Christopher Nolan dá autógrafos na estreia do Museu Nacional de Cinema da China no mês passado. Fotografia: Yanshan Zhang/Getty Images para Universal Pictures

“Porque temos muitas elites urbanas instruídas de classe média que agora são mais exigentes com o cinema. Eles não querem mais apenas os habituais thrillers de ação”, diz Ng.

O último filme de Nolan, Oppenheimer, arrecadou cerca de 450 milhões de yuans (US$ 66 milhões) após seu lançamento em 2023 na China, tornando-o um dos filmes de maior bilheteria do ano no país. Seus filmes anteriores, Interestelar e Inception, também continuam sendo filmes de Hollywood populares entre o público chinês.

Liu Nandou, crítico de cinema baseado em Pequim, espera um retorno relativamente modesto para a Odisséia, prevendo uma bilheteria total entre 300 milhões e 800 milhões de yuans (US$ 44 milhões a US$ 118 milhões).

“Os filmes de Nolan têm um teto”, disse Liu ao Global Times, o tablóide estatal chinês. “O limite para a compreensão da Odisséia é extremamente alto e não cabe no amplo público da pipoca.”

Yu Yaqin, um crítico de cinema independente baseado em Pequim, tem expectativas maiores, dizendo que muitos podem nunca ter lido os épicos de Homero, mas ainda assim irão ao cinema por causa de Nolan.
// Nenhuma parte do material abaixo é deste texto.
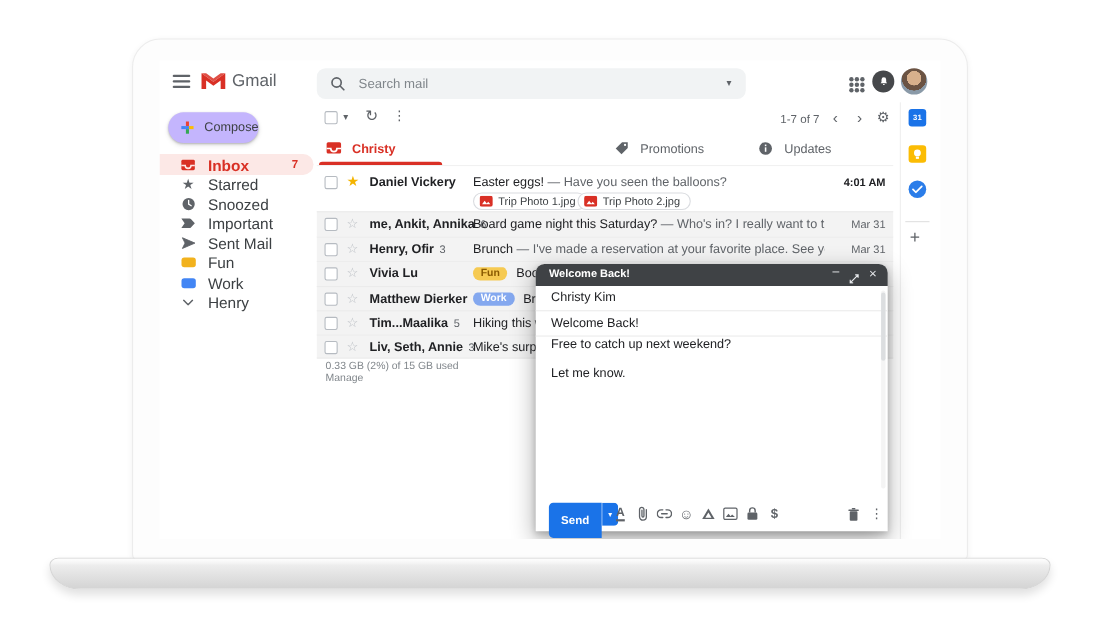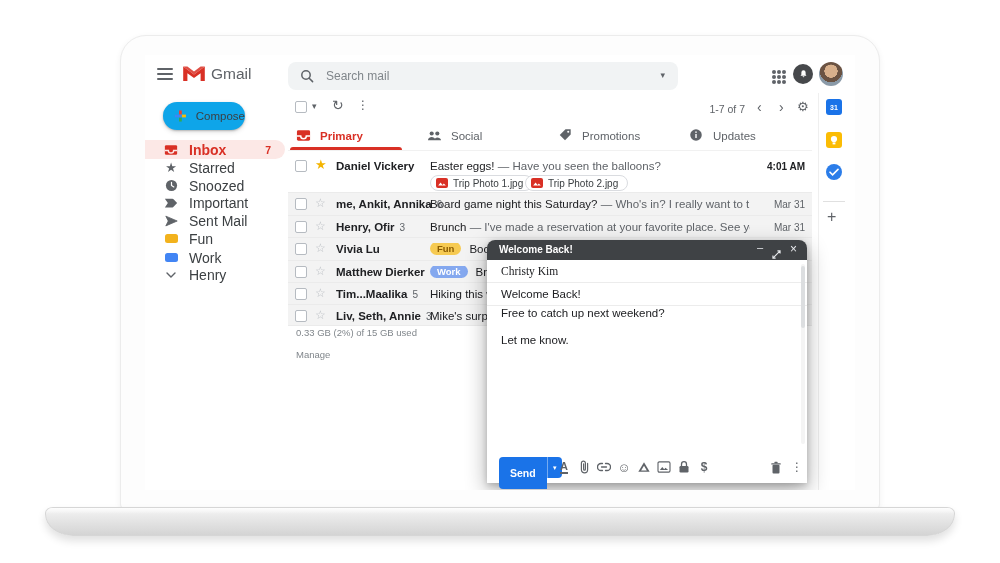--- a/index.html
+++ b/index.html
@@ -38,7 +38,7 @@
     background:radial-gradient(circle at 50% 38%,#d8b08c 0 34%,#6b5343 35% 58%,#8a9aa8 59%);}
 
   
-  .compose-btn{position:absolute;left:18px;top:47px;width:82px;height:28px;background:#0ea5e9;border-radius:14px;
+  .compose-btn{position:absolute;left:8px;top:47px;width:82px;height:28px;background:#c4b5fd;border-radius:14px;
     box-shadow:0 1px 2px rgba(0,0,0,.22),0 2px 5px rgba(0,0,0,.12);display:flex;align-items:center;gap:8px;padding-left:10px;cursor:pointer;}
   .compose-btn span{font-size:11.5px;font-weight:500;color:#3c4043;}
   .nav-item{position:absolute;left:0;width:140px;height:19px;display:flex;align-items:center;cursor:pointer;}

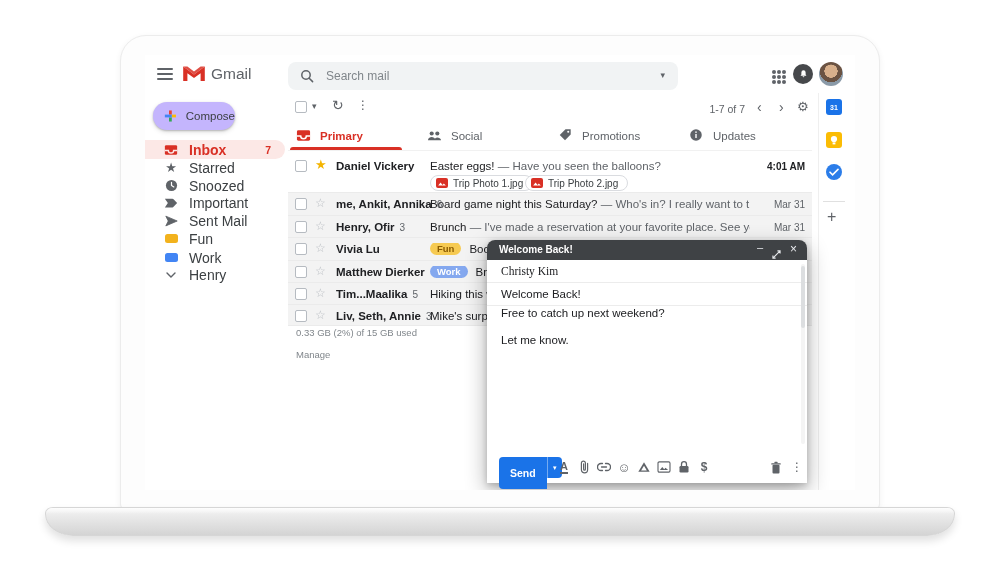--- a/index.html
+++ b/index.html
@@ -259,7 +259,7 @@
             <path d="M1 7 h4 a3 3 0 0 0 6 0 h4" fill="none" stroke="#fff" stroke-width="1.6"></path>
           </svg>
       </span>
-      <span class="tlabel">Primary</span>
+      <span class="tlabel">Christy</span>
       <span class="tab-underline"></span>
     </div>
     <div class="tab" style="left:274px;">

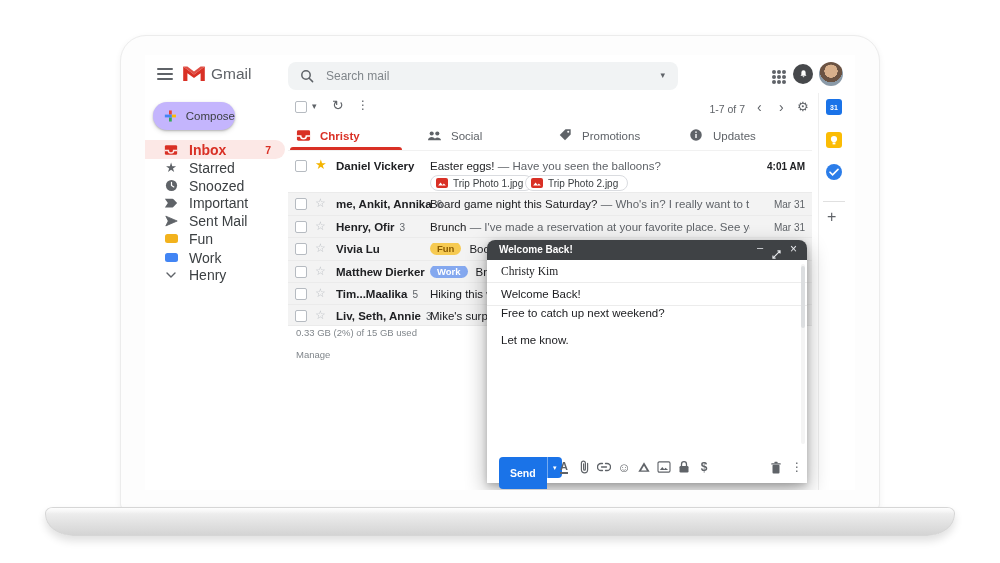--- a/index.html
+++ b/index.html
@@ -262,16 +262,6 @@
       <span class="tlabel">Christy</span>
       <span class="tab-underline"></span>
     </div>
-    <div class="tab" style="left:274px;">
-      <span class="ticon">
-        <svg width="15" height="13" viewBox="0 0 16 13">
-            <circle cx="5" cy="4.4" r="2.2" fill="#5f6368"></circle>
-            <circle cx="11" cy="4.4" r="2.2" fill="#5f6368"></circle>
-            <path fill="#5f6368" d="M1 11.5 c0-2.3 2.6-3.3 4-3.3 s4 1 4 3.3z M7.6 11.5 c.4-1.7 2-2.9 3.4-2.9 s4 1 4 2.9z"></path>
-          </svg>
-      </span>
-      <span class="tlabel">Social</span>
-    </div>
     <div class="tab" style="left:405px;">
       <span class="ticon">
         <svg width="14" height="14" viewBox="0 0 16 16">

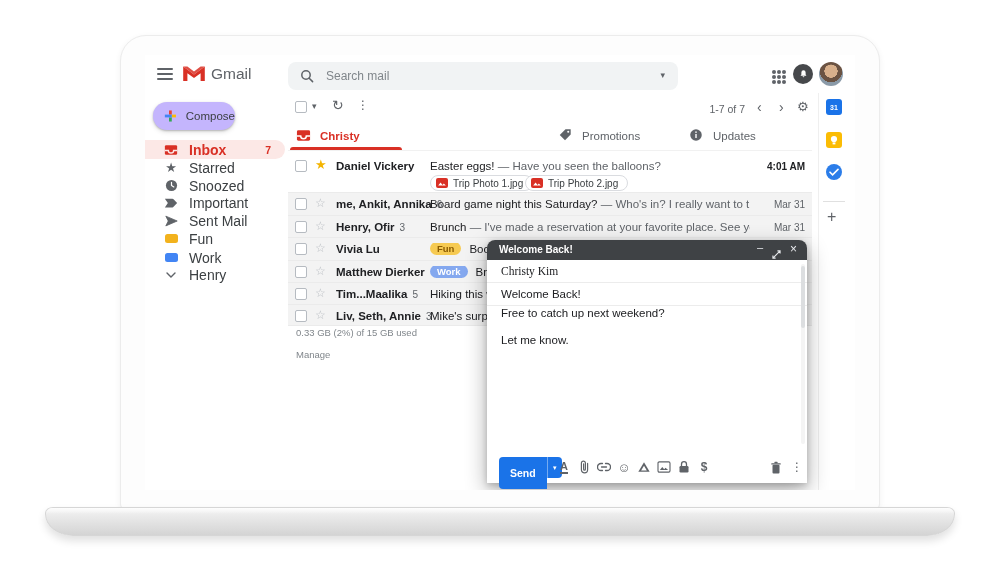--- a/index.html
+++ b/index.html
@@ -383,7 +383,7 @@
         </span>
         <span class="c-close">×</span>
       </div>
-      <div class="c-field" style="top:20px;font-family:Liberation Serif, serif;"><span>Christy Kim</span></div>
+      <div class="c-field" style="top:20px;"><span>Christy Kim</span></div>
       <div class="c-field" style="top:43px;"><span>Welcome Back!</span></div>
       <div class="c-body">
         <p>Free to catch up next weekend?</p>

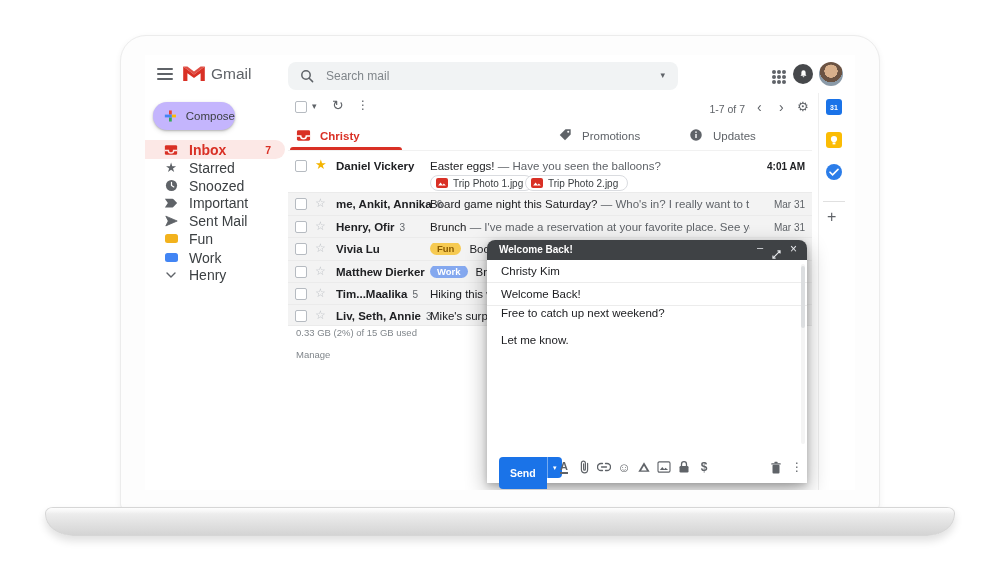--- a/index.html
+++ b/index.html
@@ -89,7 +89,7 @@
     display:flex;align-items:center;gap:5px;padding:0 9px 0 5px;font-size:10px;color:#3c4043;}
 
   .storage{position:absolute;left:151px;top:272px;font-size:9.5px;color:#80868b;}
-  .storage .manage{cursor:pointer;display:inline-block;margin-top:11px;}
+  .storage .manage{cursor:pointer;display:inline-block;margin-top:0;}
 
   
   .panel-border{position:absolute;left:673px;top:38px;width:1px;height:397px;background:#efefef;}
“A ideia de voltar para casa e reunir-se com a famÃlia ressoa em valores profundamente enraizados nas culturas do Leste Asiático†, diz ela.

Christopher Nolan, Matt Damon e Charlize Theron no tapete vermelho de Pequim para a Odisséia. Fotografia: Yanshan Zhang/Getty Images para Universal Pictures

Yu acrescenta que uma recente entrevista viral com Nolan feita por Zhong Shu, um estudante de doutorado e podcaster chinês, também ajudará no filme. A entrevista obteve dezenas de milhões de visualizações em poucos dias, com muitos utilizadores chineses das redes sociais impressionados com a conversa aprofundada da jovem apresentadora com um dos realizadores mais aclamados de Hollywood, diz ela.

Ng diz que o conceito grego de Xenia discutido na entrevista, que Nolan traduz como “a lei de Zeus” – um antigo costume que rege a forma como as pessoas deveriam tratar os estranhos – tem paralelos com o conceito confucionista de Li, que enfatiza a conduta adequada, incluindo cortesia e respeito pelos outros, e pode, portanto, parecer familiar para o público chinês.

O filme chega num momento difícil para a indústria cinematográfica da China. Uma economia lenta e uma série de sucessos de bilheteria nacionais de baixo desempenho deixaram muitos cinemas sob pressão financeira, levando os exibidores a procurar filmes que possam atrair o público de forma confiável.

De acordo com a Top Data, uma empresa chinesa de análise de dados da indústria cinematográfica, 806 cinemas fecharam em toda a China em 2024, enquanto outros 740 suspenderam as operações em 2025.

Em julho, as autoridades chinesas emitiram um aviso que visa revitalizar os cinemas do país, incentivando os operadores a diversificarem através da incorporação de restaurantes e espaços expositivos. No meio desta perspectiva económica sombria, Yu diz que os filmes americanos continuam a ser demasiado importantes do ponto de vista comercial para serem abandonados pelos cinemas chineses.

“Com os cinemas sob crescente pressão financeira, eles não podem se dar ao luxo de recusar filmes americanos que sejam capazes de atingir bilheterias”, diz ela.